Generate data stream input configuration and documentation #2826

mjwolf · 2025-08-14T18:34:21Z

This change introduces a new interactive prompt to the create data-stream command. When a user creates a data stream of type logs, they can now select from a list of common input types (e.g., aws-s3, gcp-pubsub, udp, tcp).

Based on the user's selection, the command now automatically populates the data_stream//manifest.yml with the corresponding input streams and their required variables. This streamlines the creation process for new log-based data streams by providing sensible defaults and reducing manual configuration.

This also updates the package README generation step to support a new function "inputDocs". When this is used in the readme template, all inputs used in the package will be found, and all will be listed in the readme. For inputs which have additional documentation added to elastic-package, the input documentation will also be inserted into the rendered readme.

Key changes include:

Added a multi-select prompt to the create data-stream command for choosing log input types.

Added internal/packages/_static/inputs/*.yml files, which contains information on each input type supported by the create command, with information on default name, title, description and variables.

Introduced internal/packages/archetype/data_stream_inputs.go to manage the logic for populating input variables from the new static inputs yml files.

Updated the dataStream-manifest.yml.tmpl to dynamically render streams and their associated variables.

Refactored the packages.DataStreamManifest to use a new packages.Stream struct for better organization.

Add "inputDocs" to the readme render functions, which will find all inputs used in the package, and render documentation for them.

Add docs/_static/inputs/*.yml for keeping input documentation (this is separate from archetype yml file, to avoid a circular dependancy between the packages).

How to test:

Create command
Run the elastic-package create data-stream command.

Select logs as the data stream type.

Select one or more input types from the list.

Verify that the generated data_stream//manifest.yml contains the correct streams configuration for the inputs you selected.

Build readme
Update a package readme to have the {{inputDocs}} function in the readme template

Build the package

Check the generated readme for the input documentation.

With the create data-stream command, ask the user for inputs they will use, and populate the created manifest with the selected values.

Render data stream manifests with the complete and valid input streams, based on the data stream descriptor provided to the renderer.

Fix an error generating data stream manifest (by setting subojects default to true) and fix system test_runner to use new Stream struct.

cmd/create_data_stream.go

vinit-chauhan · 2025-08-14T19:51:25Z

internal/packages/archetype/_static/input-variables.yml

+          The partition consumer waits up to a "receive count" or a "receive timeout", whichever comes first.
+
+          Default is `100` messages.
+  - cel:


Suggested change

- cel:

- name: cel

vinit-chauhan · 2025-08-15T14:42:54Z

cmd/create_data_stream.go

+				Prompt: &survey.MultiSelect{
+					Message: "Select input types which will be used in this data stream",
+					Options: []string{
+						"aws-cloudwatch",


UX question,
Do we want to present a more descriptive text to user?
That way we can add notes such as "deprecated" or additional context right when the user selects the input

ex:
etw -> Event Tracing for Windows
aws-s3 -> AWS S3 (S3 polling / SQS Notifications)

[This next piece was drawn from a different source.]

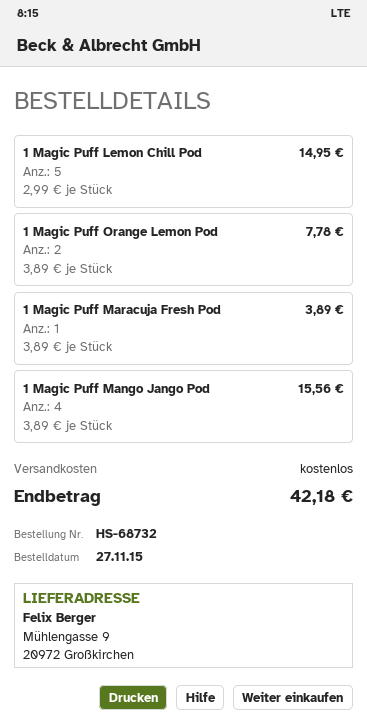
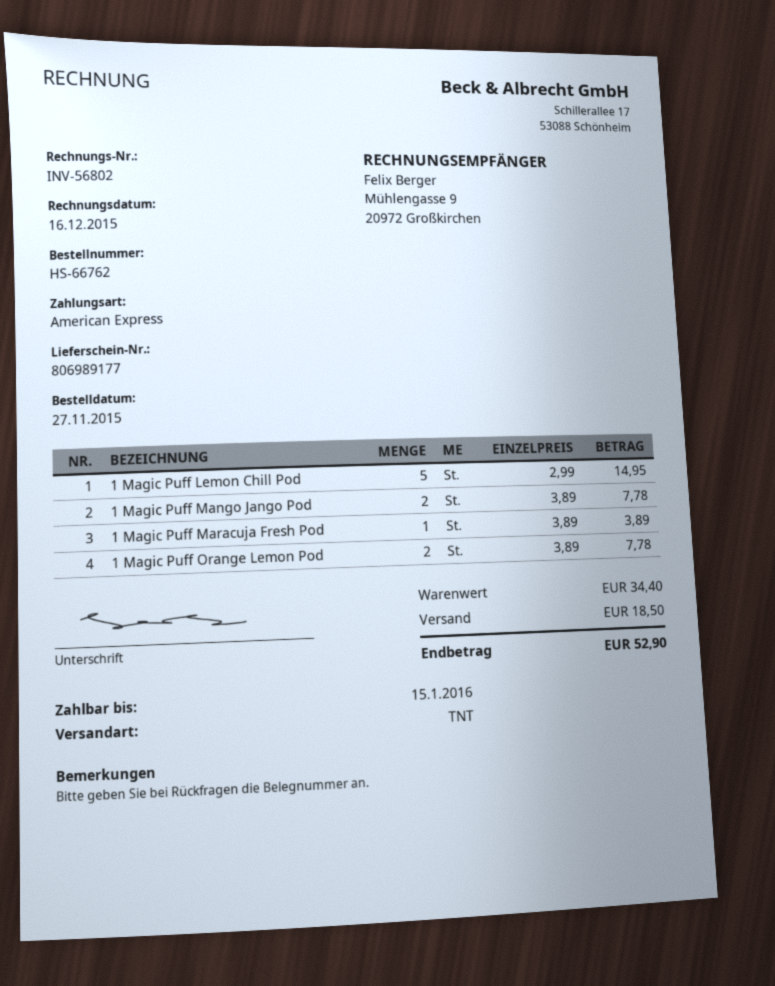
order number: HS-68732 -> HS-66762
1 Magic Puff Mango Jango Pod: 4 x 3.89 = 15.56 -> 2 x 3.89 = 7.78
shipping: 0.00 -> 18.50
total: 42.18 -> 52.90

I thought about that too. It would be nice, but I don't think it's possible with the survey module we're using.

It might be nice to switch to another TUI module which can do more in the future, but that'll be a big job. For now I can add a link to the input documentation in the first prompt.

I think that's the best that can be done with this module.

It might be nice to switch to another TUI module which can do more in the future, but that'll be a big job. For now I can add a link to the input documentation in the first prompt.

Yep, actually the one we are using now is archived 😕 But we haven't considered yet the effort to migrate to another one.

I think that's the best that can be done with this module.

Multiselect accepts a Description function that can be used to give more details about each option. Not sure though how this is displayed.

Thanks, I didn't know about Description.

I've added that, and it shows the description next to each option:

kgeller

Some general feedback/questions:

It feels a bit awkward without the changes to the agent/stream template since the manifest will align with what's there. I know we have that slotted for a subtask, but I feel it would make more sense to include all together. Unless we can guarantee they'll be merged together around the same time and will definitely make it into the same release
I appreciate that the user doesn't have to select an input, but then we get a pretty empty generated manifest file (and later no agent/stream files). I feel it could be beneficial if no input is selected, we fall back to what gets generated today with the currently existing logfile details
Not sure how possible this is, but I think it could also be great if the manifest sections could be broken out into their own files. The one big massive file feels less ideal for maintaining
Is there anything we can do sync up the package manifest with the new datastream details?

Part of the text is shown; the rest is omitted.